The Connoisseur's Guide to Sushi by Dave Lowry

This is probably the most comprehensive guide to the art of Sushi in existence today. It is filled with facts and stories and appears to be the result of many years of research (probably not onerous at all) on the subject, from a man who has also written a book about martial arts etiquette. He relates just how meticulous and particular a good Sushi chef must be, in order to properly present even the correct rice. I suspect the package I pick up in the grocery store doesn't meet these standards.

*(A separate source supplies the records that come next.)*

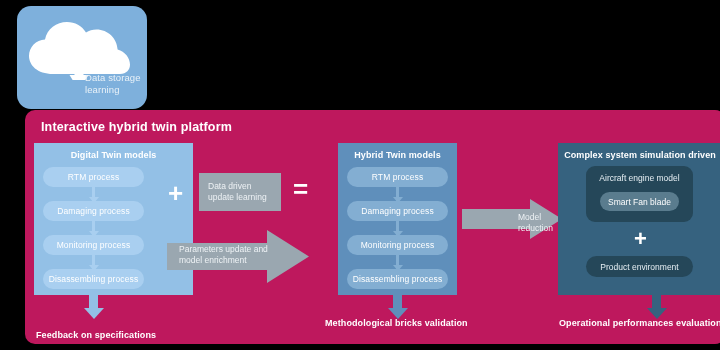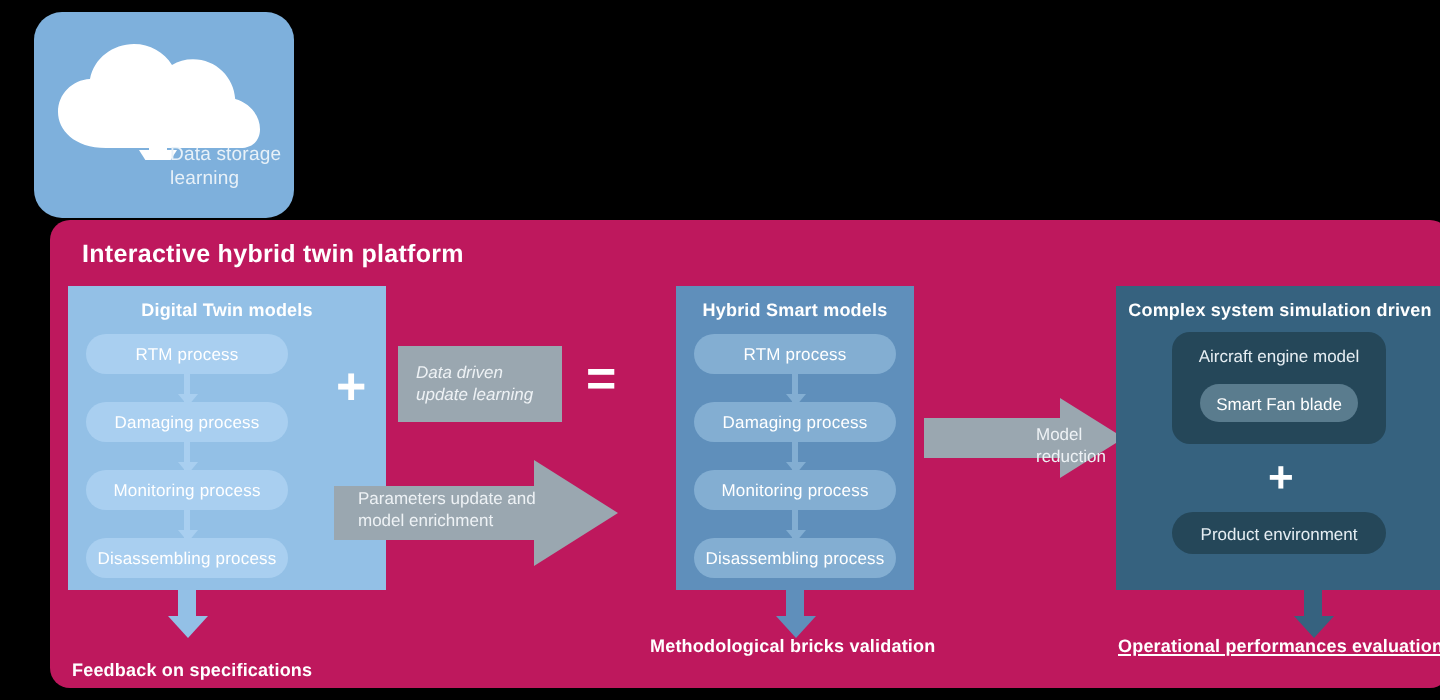"Hybrid Smart models" div.col-title { text: Smart -> Twin }
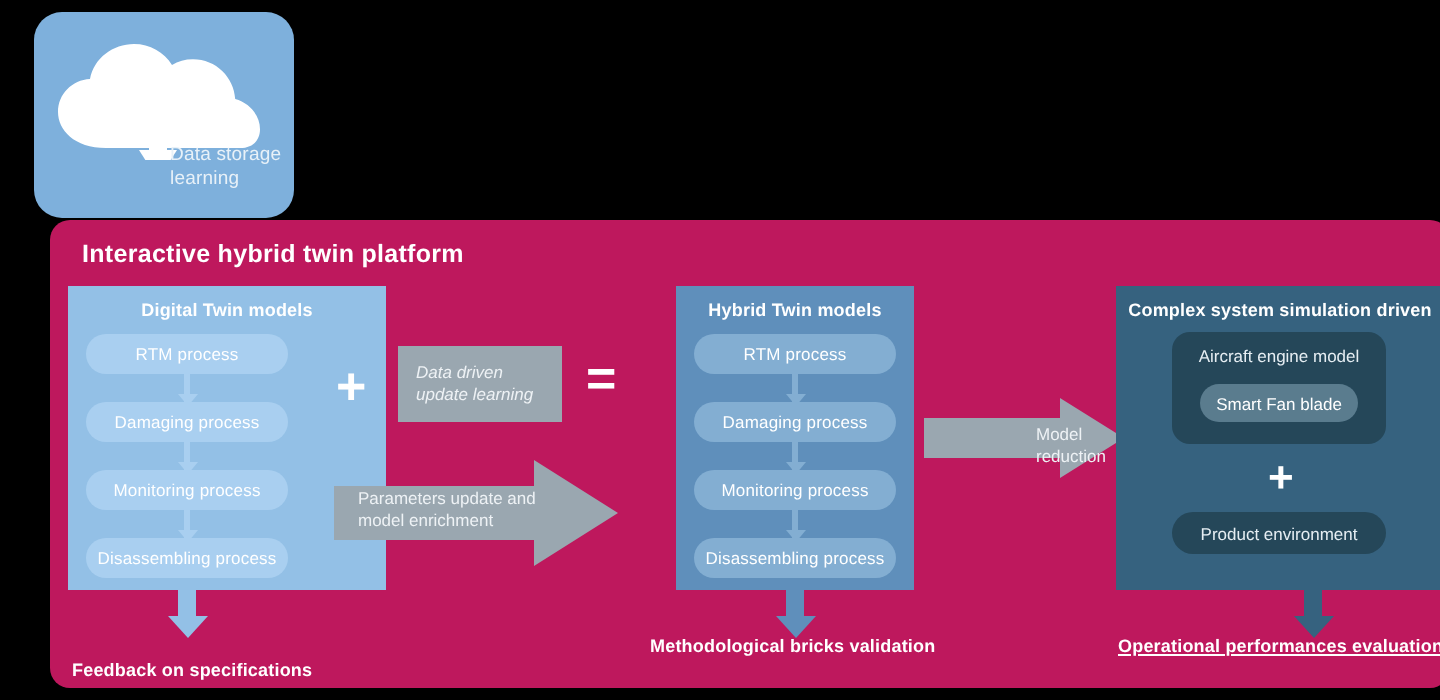"Data driven" .gray-box span { font-style: italic -> none }
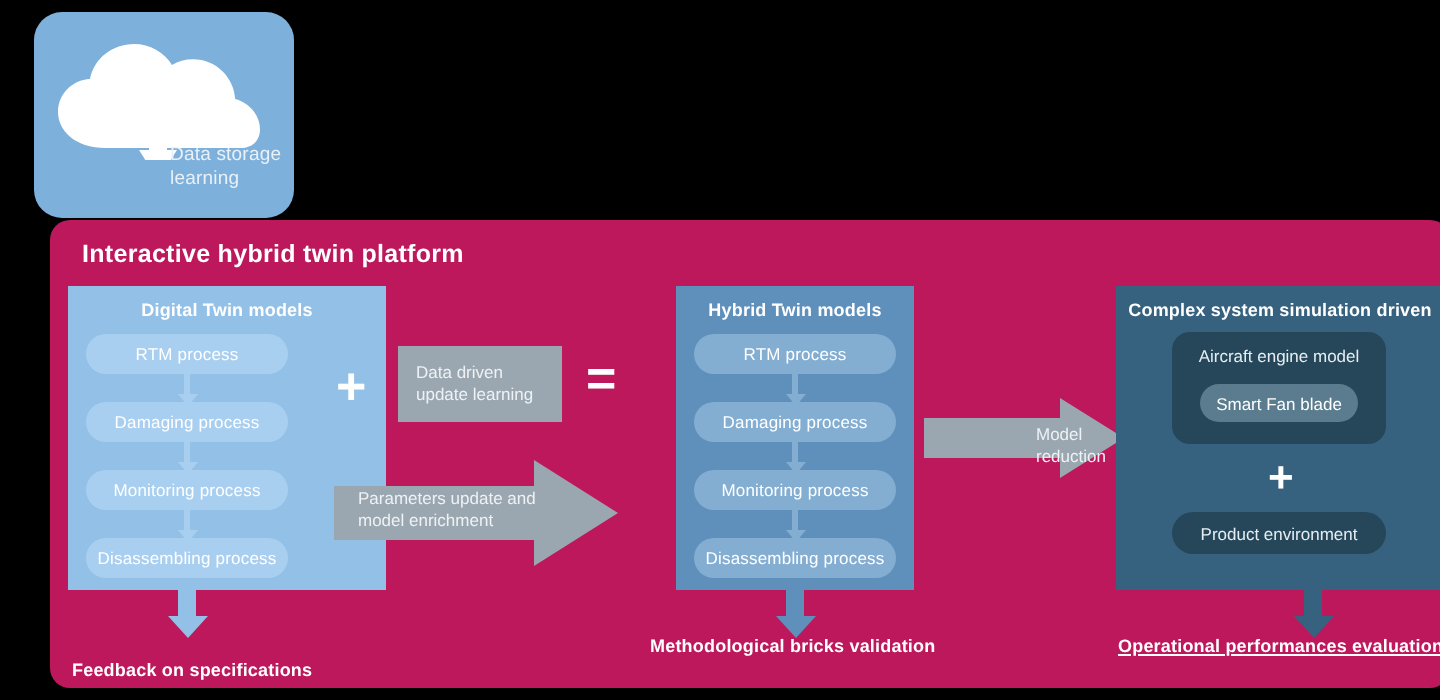"Operational performances evaluation" .caption.c-tools { text-decoration: underline -> none }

"Sushi rice has to be just glutinous enough to stick together, but with each grain retaining its own identity, kind of like kids at a junior high school dance...It should have a glowing luster (tsuya), a pleasant stickiness (nebari), and the correct taste (aji)."

Sushi has been around for about eight hundred years, give or take, in some form or another, but it's really taken off all around the world in the last twenty.

"The history of wrapped sushi rolls, or maki sushi, goes back to the vegetarian cookery that evolved in 13th-century Kyoto temples. Buddhist monks there lived lives of piety, austerity, and rigid discipline, but they were not averse to a decent meal. They created the technique of wrapping or rolling foods in sheets of dried nori seaweed."

I always run into little tidbits where my life experiences and reading cross each other in the oddest ways.  On the topic of Oshi Sushi (pressed sushi):

"The Portuguese arived in Osaka around 1545 in galleons, or bateira. Even though this method of sushi preparation existed for hundreds of years before the Portuguese ships appeared on the scene, that's where battera sushi gets its name. The molds used for making it look like the Portuguese galleons."

My wife and I have friends in Portugal, and spent time there a few years ago, so we've seen a few bateira.

Lowry has a wry humor. Wry is even part of his name:

"Several restaurants in that city (Kyoto) now claim to have been the original purveyors of the dish (battera sushi), or have the original recipe, or to be descendants of someone who was a really, really good friend of a dishwasher in the Imperial Palace, or some such."

and

"Much like an Andy Warhol print, commercially produced sheets of nori have two sides. Unlike the Warhol, it is possible to reliably distinguish one from the other."

I must confess, however, that I was unable to finish the entire book. I was really only looking for a guide that would help me as a sushi novice to order more confidently; I really didn't need the graduate level course. If you do, however, I highly recommend Lowry's masterpiece.